For members of the Air Force’s oldest fighter squadron, the F/A-22 means different things to different people.
With 40 percent fewer parts than current fighter aircraft engines and many of its vital components located on the bottom of the engine for easier access, the F/A-22’s F119 engine is a hit in the maintenance community.
“ As for reliability, I can’t say [enough about] how great it is,” said Chief Master Sgt. Larry Martin, an aircraft maintenance unit superintendent. “Also, we can replace an engine in 90 minutes, as opposed to about four hours with the F-15.”

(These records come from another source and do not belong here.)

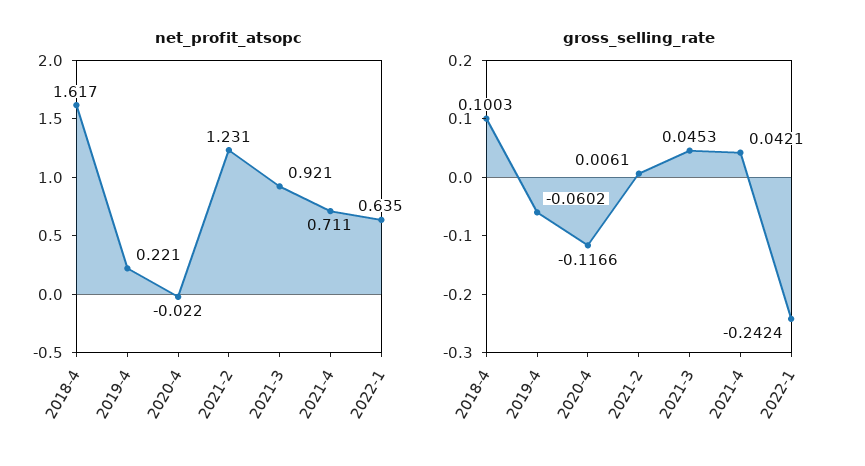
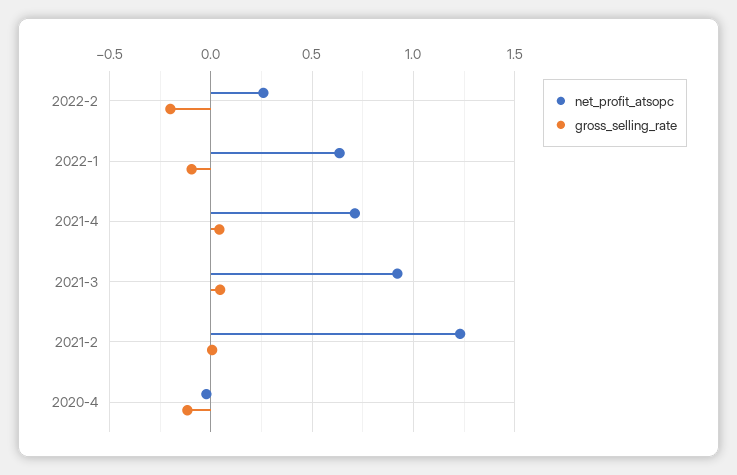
net_profit_atsopc, 2018-4: 1.617 -> none
net_profit_atsopc, 2019-4: 0.221 -> none
gross_selling_rate, 2018-4: 0.1003 -> none
gross_selling_rate, 2019-4: -0.0602 -> none
gross_selling_rate, 2022-1: -0.2424 -> -0.1
net_profit_atsopc, 2022-2: none -> 0.25
gross_selling_rate, 2022-2: none -> -0.2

Airman David Zepeda, a 19-year-old from South Bend, Ind., likes the newness of the program.
“ I’m proud because we’re at the beginning of this program and starting out with nothing, so everything we do now will be used by people in the future,” said the 1st Component Maintenance Squadron aerospace propulsion apprentice. “It’s cool that we’re part of a new jet program.”
Another unique Raptor aspect is the maintainers’ ability to use portable maintenance aids that resemble a laptop computer. Maintainers on the flightline connect the handheld devices to the Raptor and perform operational checks, look up maintenance history and technical data, and document work done on the aircraft. No longer are reams and reams of technical orders required on the flightline—saving time and paper.

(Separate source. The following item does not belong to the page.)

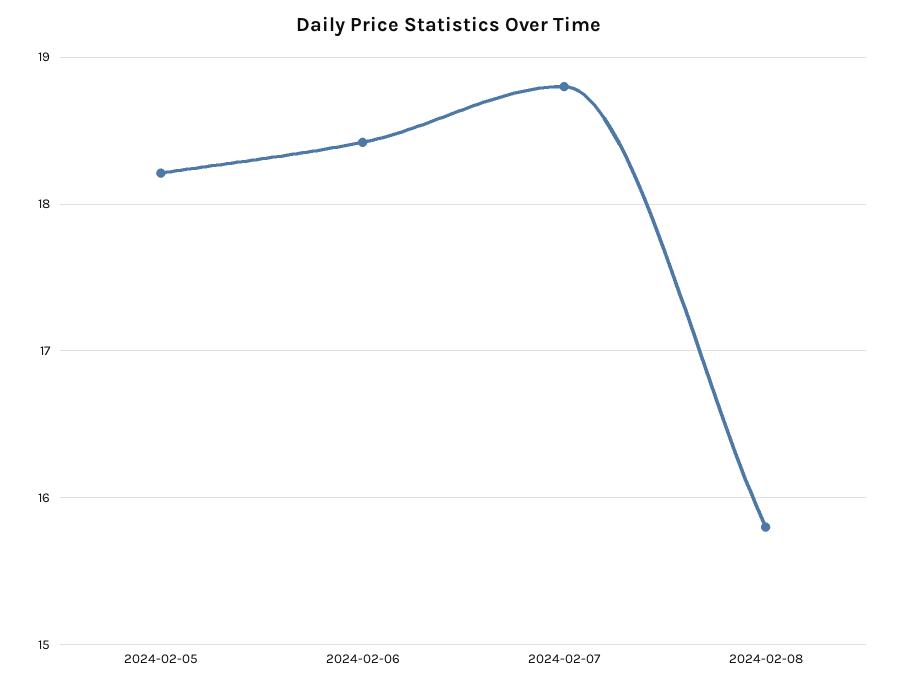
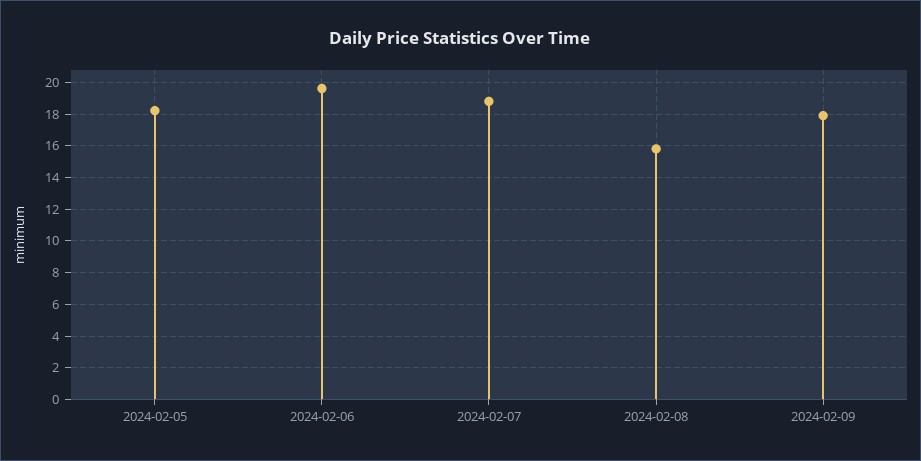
2024-02-06: 18.4 -> 19.5
2024-02-09: none -> 18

“Because of all the things it can do, it takes fewer Raptors to complete a mission than F-15s or F-16s,” said Capt. John Echols, a Langley F/A-22 pilot. “Saying the F/A-22 is a great aircraft is an understatement. It’s well worth every cent.”
Instead of cockpit knobs and controls, F/A-22 on-board computers do much of the flying for pilots, freeing them up to concentrate on the overall battle or mission.
“We can go against threats that F-15s and F-16s wouldn’t even think about trying to attack,” Colonel Hecker said.
The air and ground threats the F-15 can no longer counter will be defeated by the F/A-22, according to Lockheed officials.
Perhaps the biggest advantage F/A-22 pilots have over others is the ability to shoot at the enemy before the enemy even knows a Raptor is there — that, and blazing speed. The faster they fly, the less time an enemy has to react. Combining speed with stealth equates to a lethal one-two punch for any enemy.
However, even with all that gee-whiz technology at their fingertips, Raptor pilots still need support, especially with intelligence.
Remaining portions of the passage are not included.